WHAT THIS TASK INVOLVES -> Scan the entries below for the word "hint", then copy each line that holds it.

┄┄┄┄┄┄┄┄┄┄┄┄┄┄┄┄┄┄┄┄

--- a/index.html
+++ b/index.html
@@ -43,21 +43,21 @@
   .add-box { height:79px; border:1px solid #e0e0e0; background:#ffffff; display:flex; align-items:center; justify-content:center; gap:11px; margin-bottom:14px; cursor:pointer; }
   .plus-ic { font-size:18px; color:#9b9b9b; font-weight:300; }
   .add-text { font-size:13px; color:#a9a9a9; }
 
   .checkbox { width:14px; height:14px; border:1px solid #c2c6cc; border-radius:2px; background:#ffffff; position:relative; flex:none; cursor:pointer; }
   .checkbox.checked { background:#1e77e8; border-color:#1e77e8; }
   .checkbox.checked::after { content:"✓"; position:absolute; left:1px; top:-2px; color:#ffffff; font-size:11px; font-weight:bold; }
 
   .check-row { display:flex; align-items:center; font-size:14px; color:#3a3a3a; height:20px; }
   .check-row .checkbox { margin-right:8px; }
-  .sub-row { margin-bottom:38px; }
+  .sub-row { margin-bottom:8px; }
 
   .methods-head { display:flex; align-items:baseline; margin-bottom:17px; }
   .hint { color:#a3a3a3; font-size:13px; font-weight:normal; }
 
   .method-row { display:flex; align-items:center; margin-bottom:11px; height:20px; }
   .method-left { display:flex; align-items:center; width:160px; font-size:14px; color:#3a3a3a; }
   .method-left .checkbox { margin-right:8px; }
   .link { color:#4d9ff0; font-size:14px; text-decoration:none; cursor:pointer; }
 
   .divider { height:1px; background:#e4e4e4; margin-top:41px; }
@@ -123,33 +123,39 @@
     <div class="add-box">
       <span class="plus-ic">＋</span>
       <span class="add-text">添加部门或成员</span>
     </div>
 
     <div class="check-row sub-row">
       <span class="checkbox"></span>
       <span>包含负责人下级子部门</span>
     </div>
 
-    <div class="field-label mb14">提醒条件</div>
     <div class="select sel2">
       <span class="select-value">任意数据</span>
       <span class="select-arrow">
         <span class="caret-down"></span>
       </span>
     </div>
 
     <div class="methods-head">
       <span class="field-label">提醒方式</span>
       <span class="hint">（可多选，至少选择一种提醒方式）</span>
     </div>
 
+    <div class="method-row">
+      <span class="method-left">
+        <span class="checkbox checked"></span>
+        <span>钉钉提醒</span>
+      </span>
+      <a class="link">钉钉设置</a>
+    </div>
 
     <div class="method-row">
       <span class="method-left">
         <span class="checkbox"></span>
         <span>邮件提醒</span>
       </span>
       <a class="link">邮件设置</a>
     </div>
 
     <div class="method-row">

┄┄┄┄┄┄┄┄┄┄┄┄┄┄┄┄┄┄┄┄

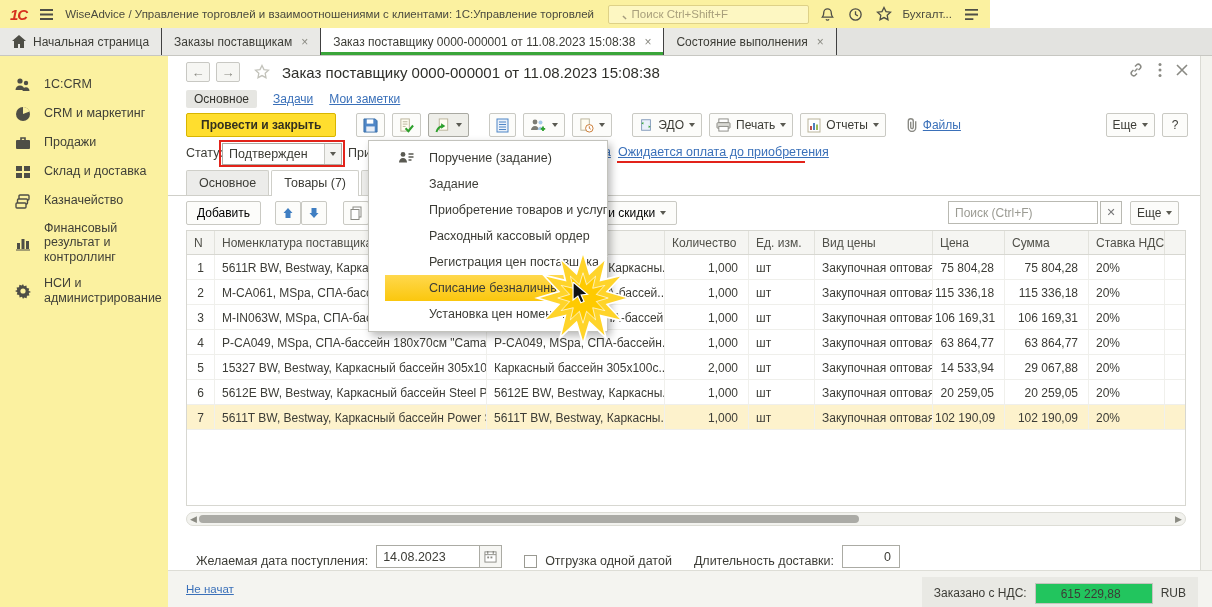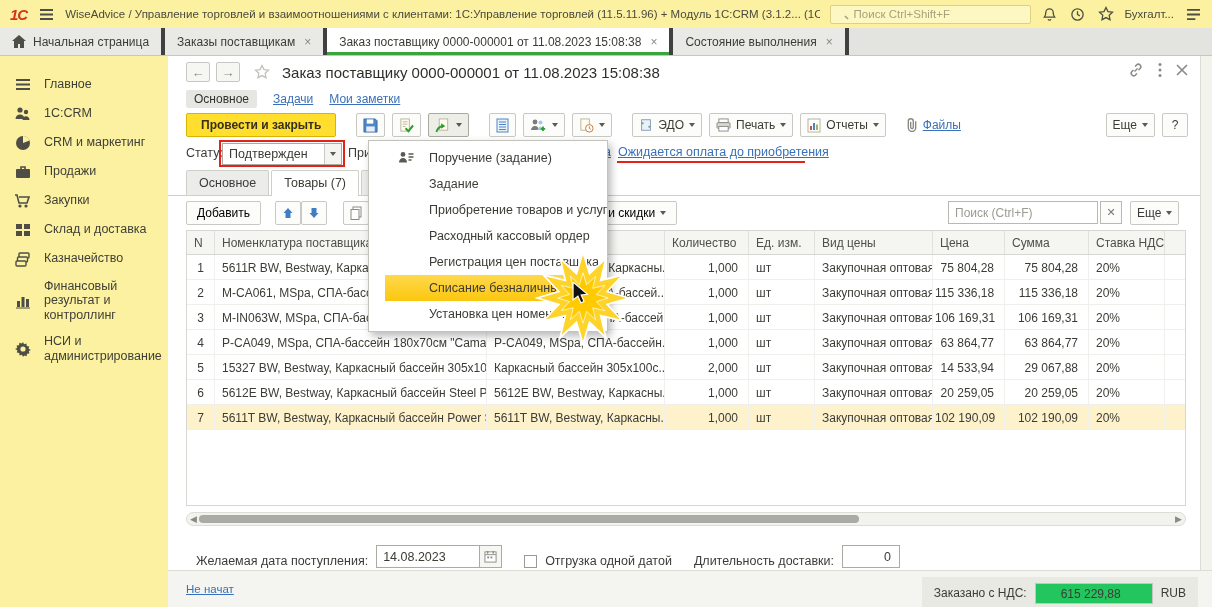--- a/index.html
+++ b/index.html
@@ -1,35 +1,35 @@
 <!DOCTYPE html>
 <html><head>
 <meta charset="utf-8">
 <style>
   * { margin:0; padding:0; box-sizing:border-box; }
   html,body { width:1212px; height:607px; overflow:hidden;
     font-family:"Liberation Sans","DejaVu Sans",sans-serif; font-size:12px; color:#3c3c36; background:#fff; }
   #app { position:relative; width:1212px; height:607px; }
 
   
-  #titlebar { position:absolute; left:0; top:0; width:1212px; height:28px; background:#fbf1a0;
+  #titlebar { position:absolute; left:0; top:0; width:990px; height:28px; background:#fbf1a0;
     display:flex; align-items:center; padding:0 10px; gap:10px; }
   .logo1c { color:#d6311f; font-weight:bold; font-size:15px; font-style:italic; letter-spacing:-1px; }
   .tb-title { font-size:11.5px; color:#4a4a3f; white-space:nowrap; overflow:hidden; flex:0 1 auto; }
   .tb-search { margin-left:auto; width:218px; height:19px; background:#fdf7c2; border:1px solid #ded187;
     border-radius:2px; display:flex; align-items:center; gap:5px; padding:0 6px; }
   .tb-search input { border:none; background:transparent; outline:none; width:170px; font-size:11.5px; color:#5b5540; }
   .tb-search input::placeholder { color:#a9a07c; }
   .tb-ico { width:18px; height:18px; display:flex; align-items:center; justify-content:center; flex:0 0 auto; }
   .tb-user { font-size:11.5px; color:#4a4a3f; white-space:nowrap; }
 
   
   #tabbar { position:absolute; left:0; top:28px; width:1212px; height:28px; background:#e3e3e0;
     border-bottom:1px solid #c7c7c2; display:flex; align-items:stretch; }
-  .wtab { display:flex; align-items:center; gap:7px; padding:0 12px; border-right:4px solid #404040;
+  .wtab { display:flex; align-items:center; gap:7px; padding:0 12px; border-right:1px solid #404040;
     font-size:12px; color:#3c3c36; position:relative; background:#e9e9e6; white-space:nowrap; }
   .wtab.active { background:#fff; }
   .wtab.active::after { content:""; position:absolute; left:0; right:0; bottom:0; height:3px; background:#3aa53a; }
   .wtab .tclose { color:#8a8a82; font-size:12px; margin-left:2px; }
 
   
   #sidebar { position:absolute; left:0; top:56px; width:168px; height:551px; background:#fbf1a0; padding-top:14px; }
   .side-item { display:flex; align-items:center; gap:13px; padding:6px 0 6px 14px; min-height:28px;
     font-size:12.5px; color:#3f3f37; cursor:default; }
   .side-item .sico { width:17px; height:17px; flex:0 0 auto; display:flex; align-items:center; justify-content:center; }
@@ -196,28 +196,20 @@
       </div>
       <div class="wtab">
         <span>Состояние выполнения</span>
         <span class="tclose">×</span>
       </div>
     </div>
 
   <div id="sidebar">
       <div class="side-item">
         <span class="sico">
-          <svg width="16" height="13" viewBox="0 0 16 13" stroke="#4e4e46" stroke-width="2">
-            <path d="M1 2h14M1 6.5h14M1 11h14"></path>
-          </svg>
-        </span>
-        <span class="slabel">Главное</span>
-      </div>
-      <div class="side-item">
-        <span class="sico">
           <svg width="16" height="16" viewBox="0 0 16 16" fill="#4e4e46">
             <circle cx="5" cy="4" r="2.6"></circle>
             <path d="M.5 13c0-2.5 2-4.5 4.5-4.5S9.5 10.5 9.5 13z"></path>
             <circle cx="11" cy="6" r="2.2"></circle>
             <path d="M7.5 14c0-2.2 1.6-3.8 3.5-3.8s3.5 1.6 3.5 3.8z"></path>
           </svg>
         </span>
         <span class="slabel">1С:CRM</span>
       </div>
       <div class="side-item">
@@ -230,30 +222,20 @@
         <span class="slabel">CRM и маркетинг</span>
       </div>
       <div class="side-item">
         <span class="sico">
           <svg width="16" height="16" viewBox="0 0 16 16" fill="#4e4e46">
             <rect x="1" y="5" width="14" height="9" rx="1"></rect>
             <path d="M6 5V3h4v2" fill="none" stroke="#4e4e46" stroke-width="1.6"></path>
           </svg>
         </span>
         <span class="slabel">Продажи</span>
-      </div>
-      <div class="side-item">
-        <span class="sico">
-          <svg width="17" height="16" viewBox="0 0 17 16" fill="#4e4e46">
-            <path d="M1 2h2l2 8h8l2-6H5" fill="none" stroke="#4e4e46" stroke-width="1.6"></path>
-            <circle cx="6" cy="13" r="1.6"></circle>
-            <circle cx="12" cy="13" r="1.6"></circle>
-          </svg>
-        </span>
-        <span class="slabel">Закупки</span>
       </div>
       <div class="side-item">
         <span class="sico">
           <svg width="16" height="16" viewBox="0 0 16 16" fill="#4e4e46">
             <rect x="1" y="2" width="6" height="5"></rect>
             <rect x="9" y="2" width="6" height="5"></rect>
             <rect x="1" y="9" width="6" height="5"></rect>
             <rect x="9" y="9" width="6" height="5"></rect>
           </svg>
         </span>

┄┄┄┄┄┄┄┄┄┄┄┄┄┄┄┄┄┄┄┄

FINISHED EXERCISE ->
   .hint { color:#a3a3a3; font-size:13px; font-weight:normal; }
       <span class="hint">（可多选，至少选择一种提醒方式）</span>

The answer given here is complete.